Anti-coagulation activity:

• BVPLA2 prolongs prothrombin time (PT)

• 6 μg of the enzyme can completely prevent coagulation in experimental settings

Allergenic properties:

• BVPLA2 is known as allergen Api m 1, making it significant in immunological research

These additional activities make BVPLA2 potentially valuable for research in thrombosis, hemostasis, and immunology.

How can recombinant BVPLA2 be used in anticoagulation and anti-platelet research?

Researchers investigating anticoagulation and anti-platelet mechanisms can utilize BVPLA2 through the following methodological approaches:

• Platelet aggregation inhibition studies:

  • Prepare platelet-rich plasma (PRP) from fresh blood

  • Add varying concentrations of purified BVPLA2 (starting with 2-10 μg)

  • Induce aggregation with ADP or other agonists

  • Measure aggregation percentage reduction compared to control

• Coagulation pathway analysis:

  • For extrinsic pathway: Perform prothrombin time (PT) assays with different BVPLA2 concentrations

  • For intrinsic pathway: Consider activated partial thromboplastin time (aPTT) assays

  • Determine minimum concentration for complete anticoagulation (approximately 6 μg in experimental models)

• Mechanism elucidation:

  • Investigate whether anticoagulant effects are directly linked to phospholipid hydrolysis or involve other mechanisms

  • Compare wild-type BVPLA2 with catalytically inactive mutants to separate enzymatic from non-enzymatic effects

These methodologies can contribute to developing new anticoagulant therapeutics or understanding mechanisms of hemostasis.

What molecular cloning strategies are recommended for BVPLA2 genetic engineering?

Based on successful approaches documented in the literature:

• RNA extraction and cDNA synthesis:

  • Extract total RNA from honey bee venom glands

  • Immediate processing is crucial - grind stingers in liquid nitrogen

  • Use standard cDNA synthesis protocols with oligo(dT) primers

• PCR amplification:

  • Design primers based on conserved regions of published PLA2 sequences

  • Expected product size: approximately 507 bp

  • Optimize PCR conditions for high-fidelity amplification

• Cloning strategy:

  • Initial cloning into a T/A cloning vector (e.g., pGEM T-easy)

  • Subcloning into expression vectors using appropriate restriction sites (e.g., BamHI and XhoI)

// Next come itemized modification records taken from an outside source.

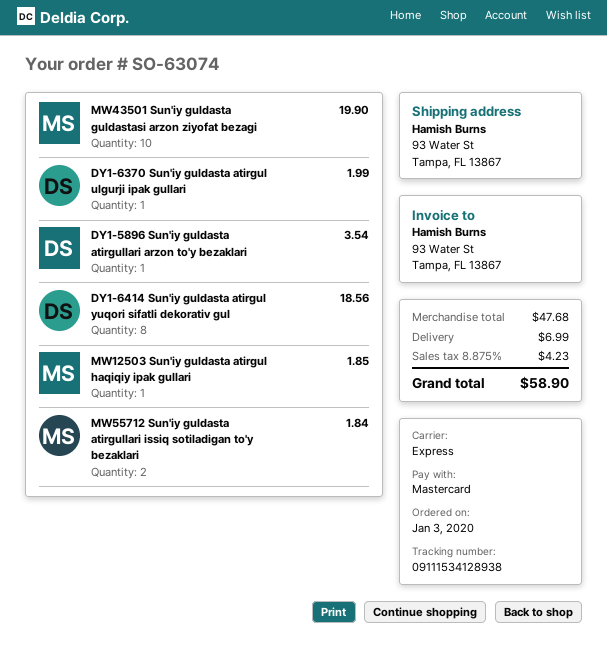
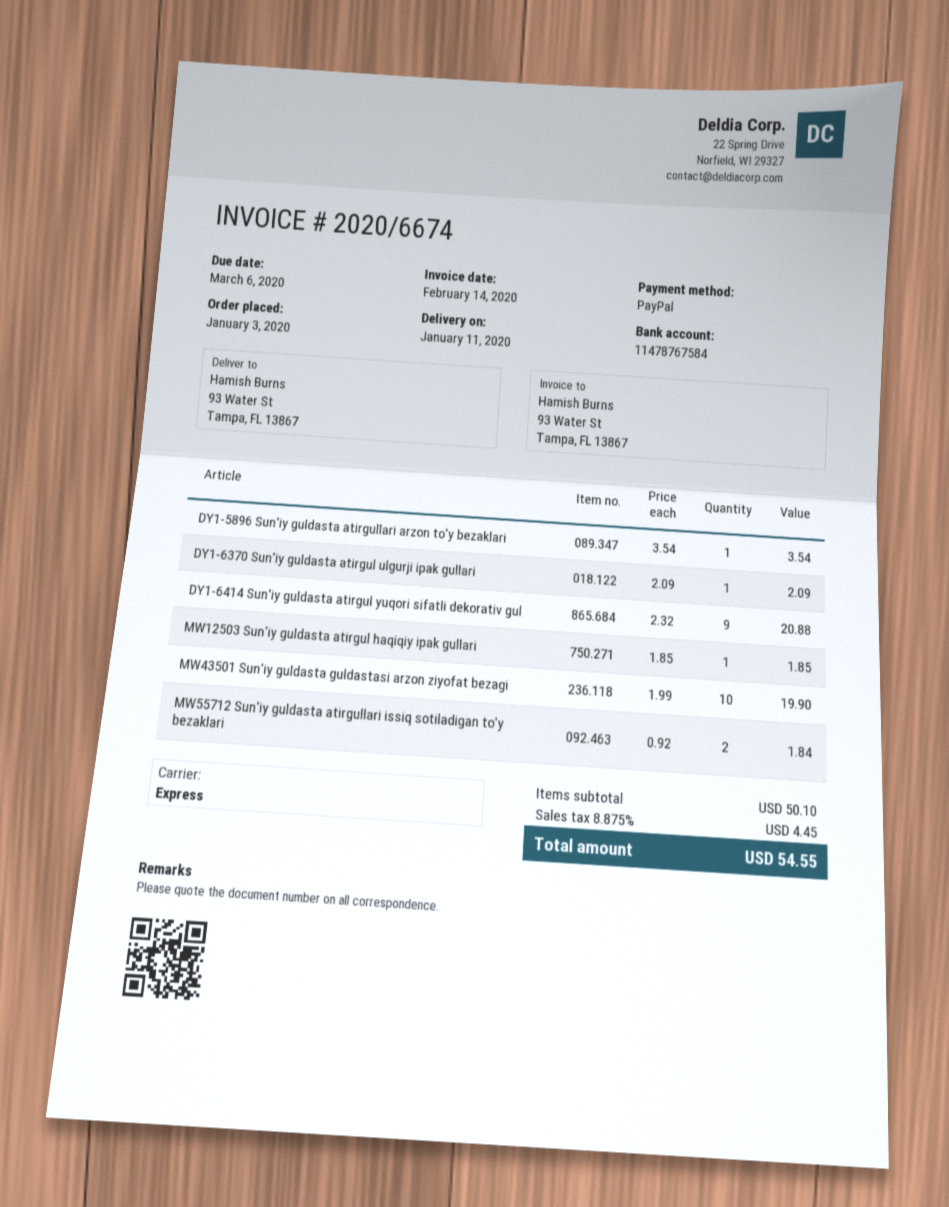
payment method: Mastercard -> PayPal
DY1-6370 Sun'iy guldasta atirgul ulgurji ipak gullari: 1 for 1.99 -> 1 for 2.09
DY1-6414 Sun'iy guldasta atirgul yuqori sifatli dekorativ gul: 8 for 18.56 -> 9 for 20.88
subtotal: 47.68 -> 50.10
shipping: 6.99 -> none
tax: 8.875% = 4.23 -> 8.875% = 4.45
total: 58.90 -> 54.55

  • Verification by restriction digestion and sequencing

• Expression vector considerations:

  • For E. coli: pET vectors with N-terminal His-tag

  • For insect cells: Bacmid-based baculovirus expression systems

  • Include appropriate secretion signals if extracellular expression is desired

Researchers should verify sequence integrity before expression, as even single nucleotide changes can potentially affect enzyme properties.

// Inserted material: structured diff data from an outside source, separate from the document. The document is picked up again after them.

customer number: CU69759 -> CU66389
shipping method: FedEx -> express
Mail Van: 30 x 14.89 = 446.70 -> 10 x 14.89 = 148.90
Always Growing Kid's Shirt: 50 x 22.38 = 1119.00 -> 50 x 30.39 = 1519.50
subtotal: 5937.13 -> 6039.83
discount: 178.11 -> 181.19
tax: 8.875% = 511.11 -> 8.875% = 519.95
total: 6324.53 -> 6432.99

How can site-directed mutagenesis be used to study or enhance BVPLA2 properties?

Site-directed mutagenesis offers powerful opportunities to study structure-function relationships and enhance BVPLA2 properties:

• Key residues for targeted mutations:

  • Catalytic dyad/triad residues to study mechanism

  • Metal binding sites (particularly Ca²⁺ binding residues)

  • Surface residues to modify stability or reduce immunogenicity

  • Interface residues that might influence oligomerization

• Mutation strategies for specific outcomes:

  • Enhance thermal stability: Target surface residues for introducing stabilizing interactions

  • Modify substrate specificity: Alter residues in the substrate-binding pocket

  • Reduce immunogenicity: Modify known epitopes while preserving catalytic function

  • Enhance expression: Address potential codon usage issues or problematic sequences

• Analytical methods to assess mutant properties:

  • Thermal shift assays to quantify stability changes

  • Comparative kinetic analyses (Km, kcat, kcat/Km) against various substrates

  • Structural studies (X-ray crystallography or NMR) for detailed insights

Combining bioinformatics analysis with structural modeling can help identify the most promising residues for mutation to achieve specific research objectives.

What are common challenges in working with recombinant BVPLA2 and how can they be addressed?

Researchers commonly encounter several challenges when working with BVPLA2:

• Expression issues:

  • Problem: Low yield or insoluble protein in E. coli

  • Solutions:

    • Lower induction temperature (16-20°C)

    • Use specialized strains (BL21(DE3)pLysS, Rosetta)

    • Consider fusion partners (MBP, SUMO) to enhance solubility

    • Switch to insect cell expression system for better folding

• Protein stability concerns:

  • Problem: Activity loss during storage/handling

  • Solutions:

    • Store in 5-50% glycerol buffers

    • Aliquot to avoid freeze-thaw cycles

    • For long-term storage, lyophilize with 6% trehalose as a stabilizer

    • Include Ca²⁺ in storage buffers when appropriate

• Purification difficulties:

  • Problem: Co-purifying contaminants

  • Solutions:

    • For His-tagged protein, include imidazole wash steps to reduce non-specific binding

    • Consider multi-step purification (ion exchange followed by size exclusion)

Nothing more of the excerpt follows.